> Assignment: Using the records below, find every line that includes "https" and copy it.

> Task data:
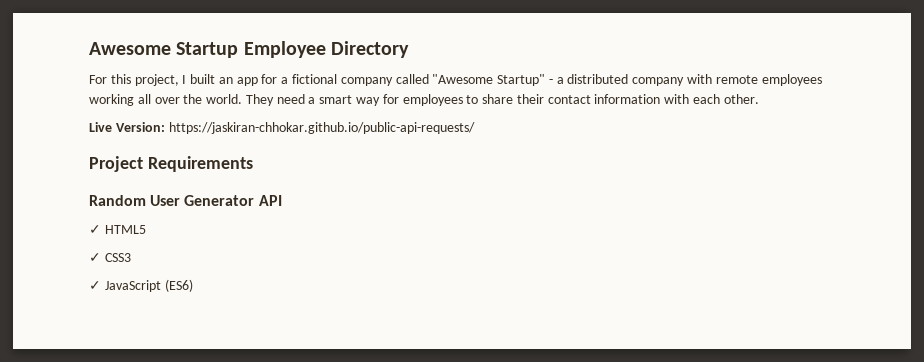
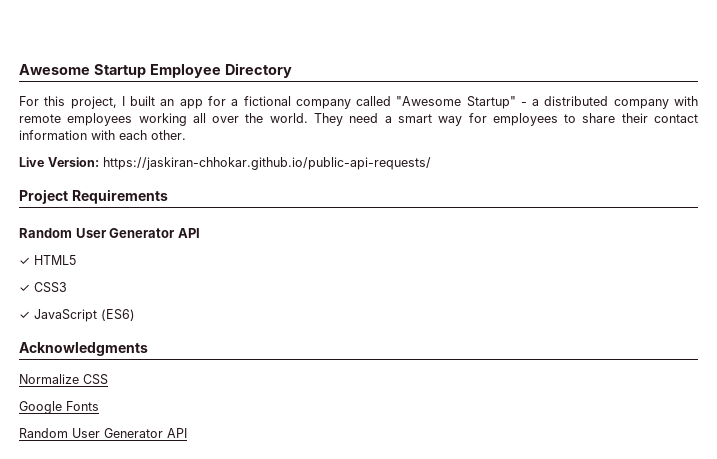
(193, 285) none -> [19,342,148,356] [19,374,108,385] [19,401,99,414] [19,428,187,438] // Acknowledgments // Normalize CSS // Google Fonts // Random User Generator API

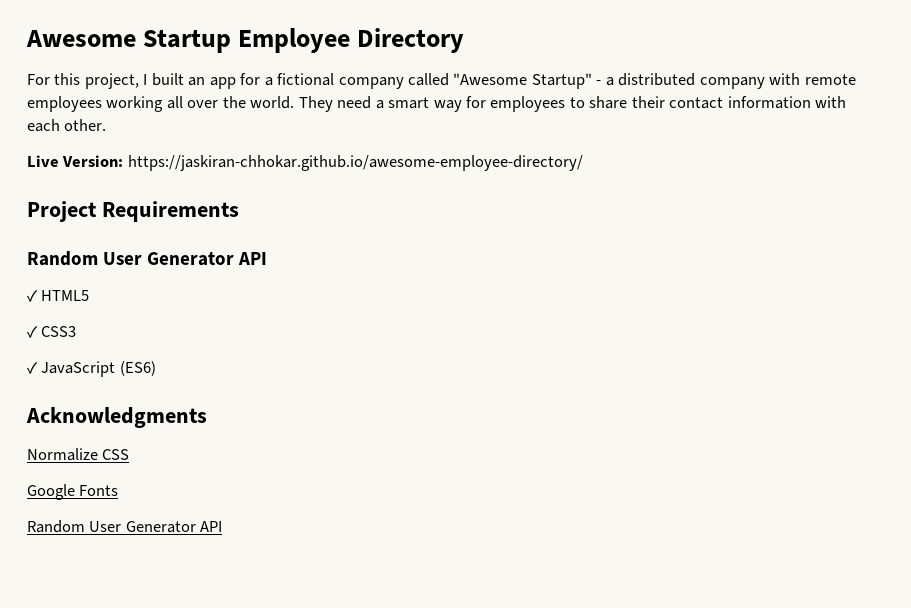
[103,157,431,170] https://jaskiran-chhokar.github.io/public-api-requests/ -> [127,155,583,171] https://jaskiran-chhokar.github.io/awesome-employee-directory/

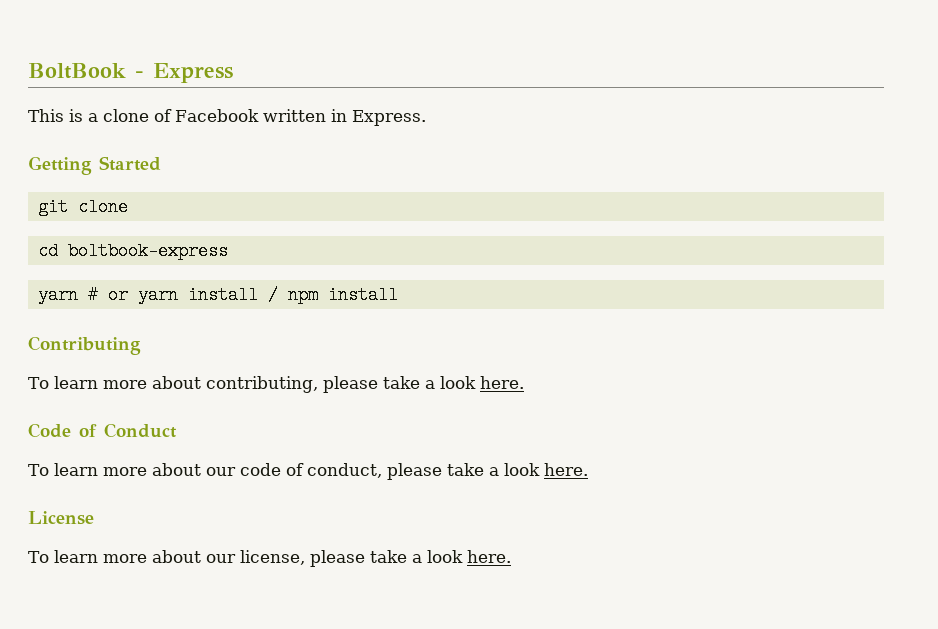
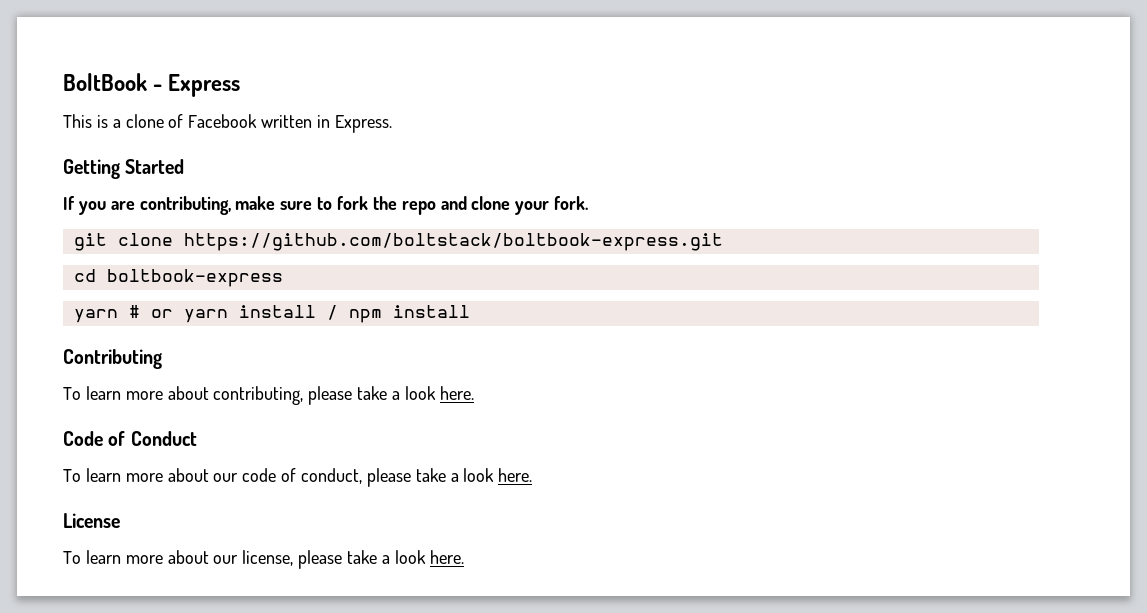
(161, 163) none -> [63,196,589,215] // If you are contributing, make sure to fork the repo and clone your fork.
(128, 207) none -> [183,233,723,251] https://github.com/boltstack/boltbook-express.git

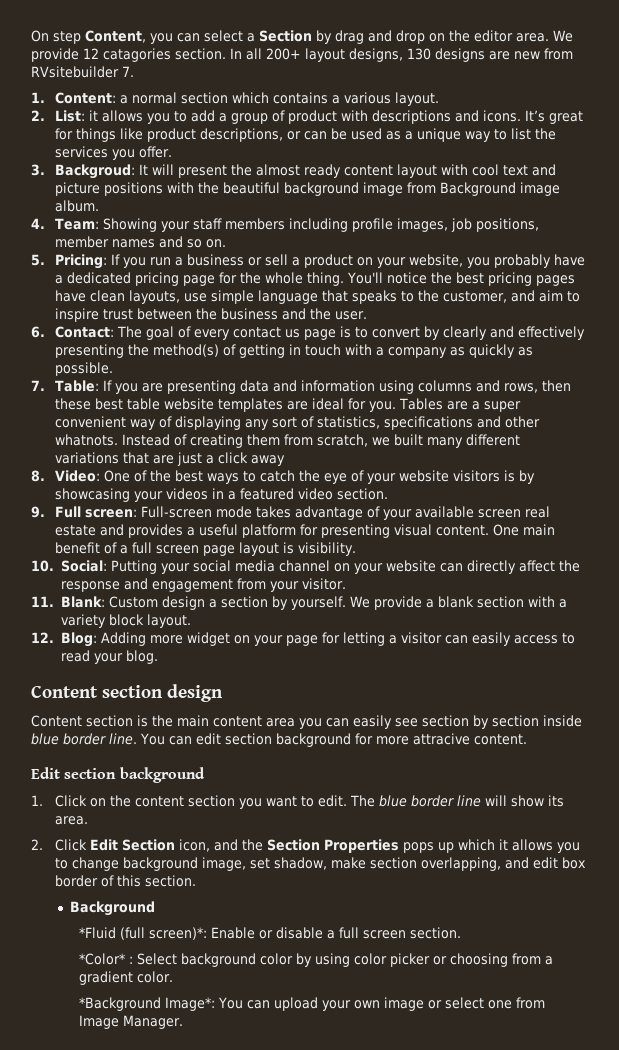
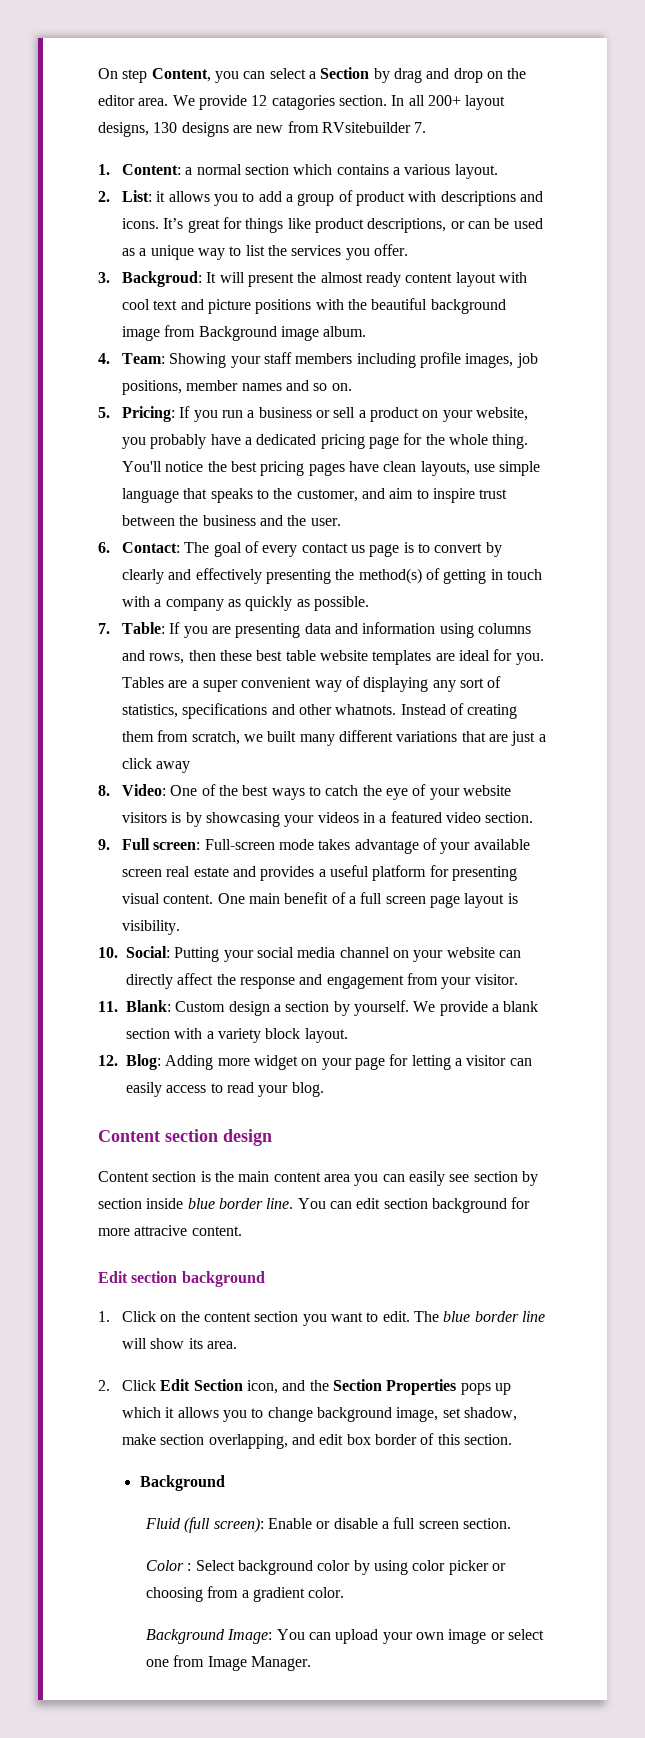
[79,927,208,940] *Fluid (full screen)*: -> [144,1517,264,1533] Fluid (full screen):
[79,953,126,965] *Color* -> [145,1560,184,1571] Color
[79,997,216,1011] *Background Image*: -> [145,1629,273,1644] Background Image:

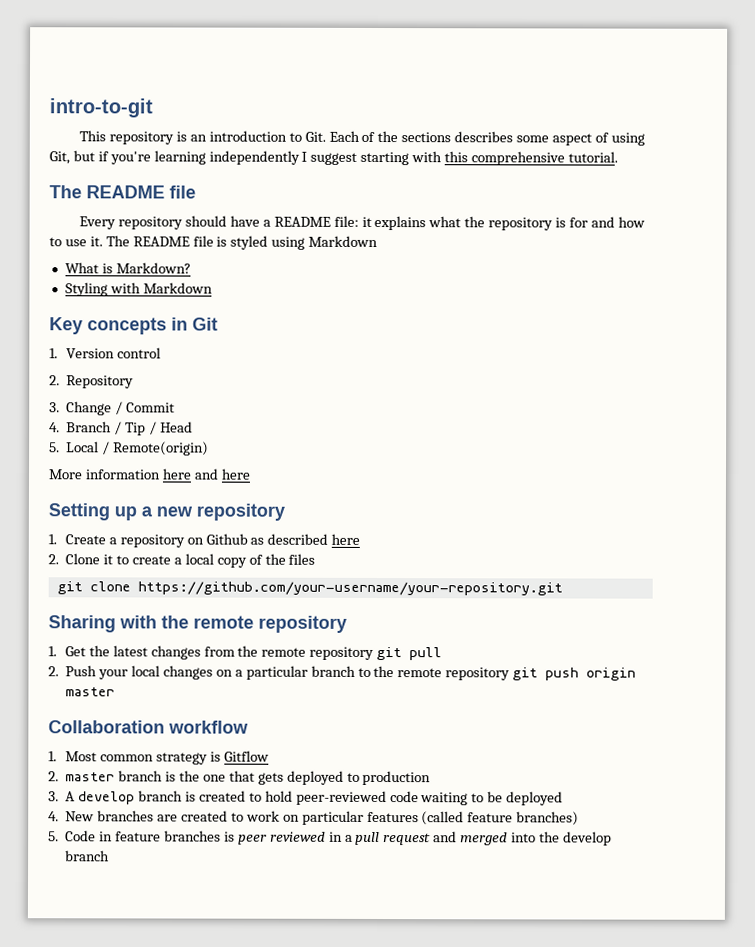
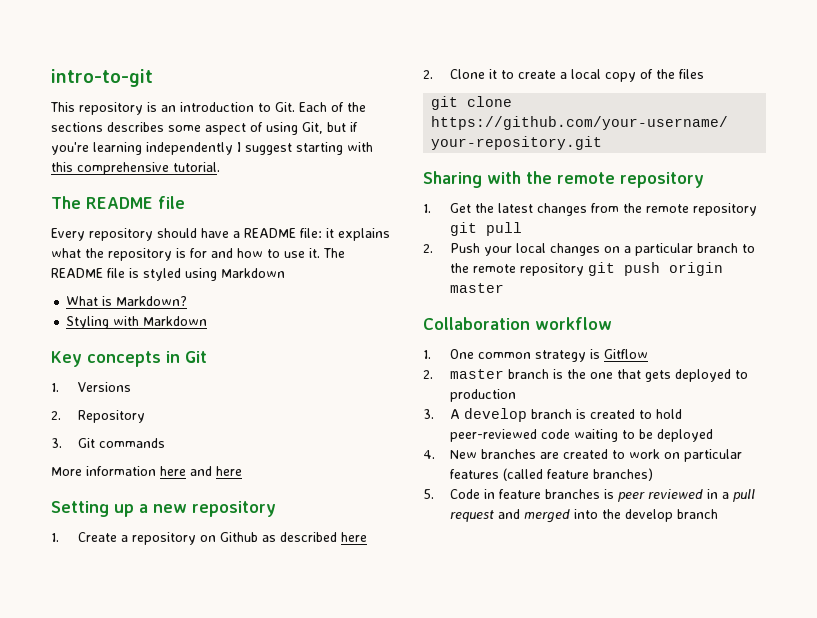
[65,347,161,359] Version control -> [77,382,131,392] Versions
[66,401,176,416] [49,421,193,436] [49,441,210,456] Change / Commit // 4. Branch / Tip / Head // 5. Local / Remote(origin) -> [77,438,165,448] Git commands
[64,751,97,762] Most -> [449,349,474,359] One

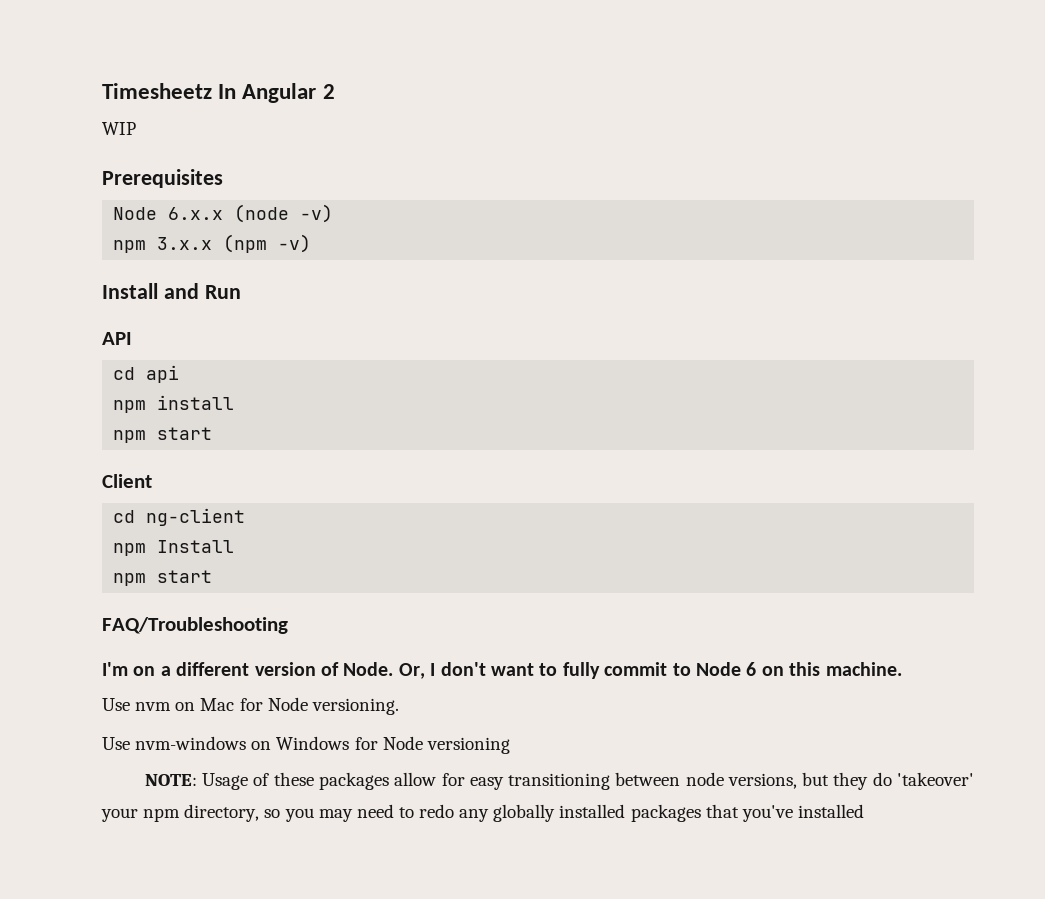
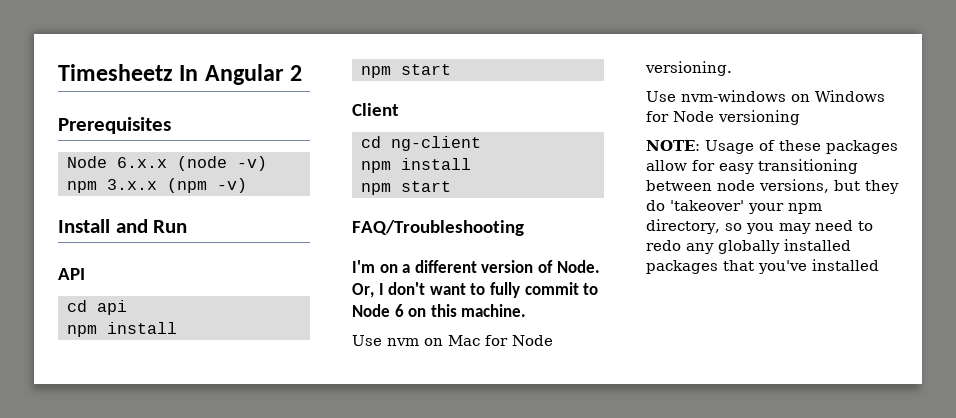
[102,122,136,135] // WIP -> (303, 73) none
[157,540,235,553] Install -> [401,158,471,170] install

> Exercise answer:
[103,157,431,170] https://jaskiran-chhokar.github.io/public-api-requests/ -> [127,155,583,171] https://jaskiran-chhokar.github.io/awesome-employee-directory/
(128, 207) none -> [183,233,723,251] https://github.com/boltstack/boltbook-express.git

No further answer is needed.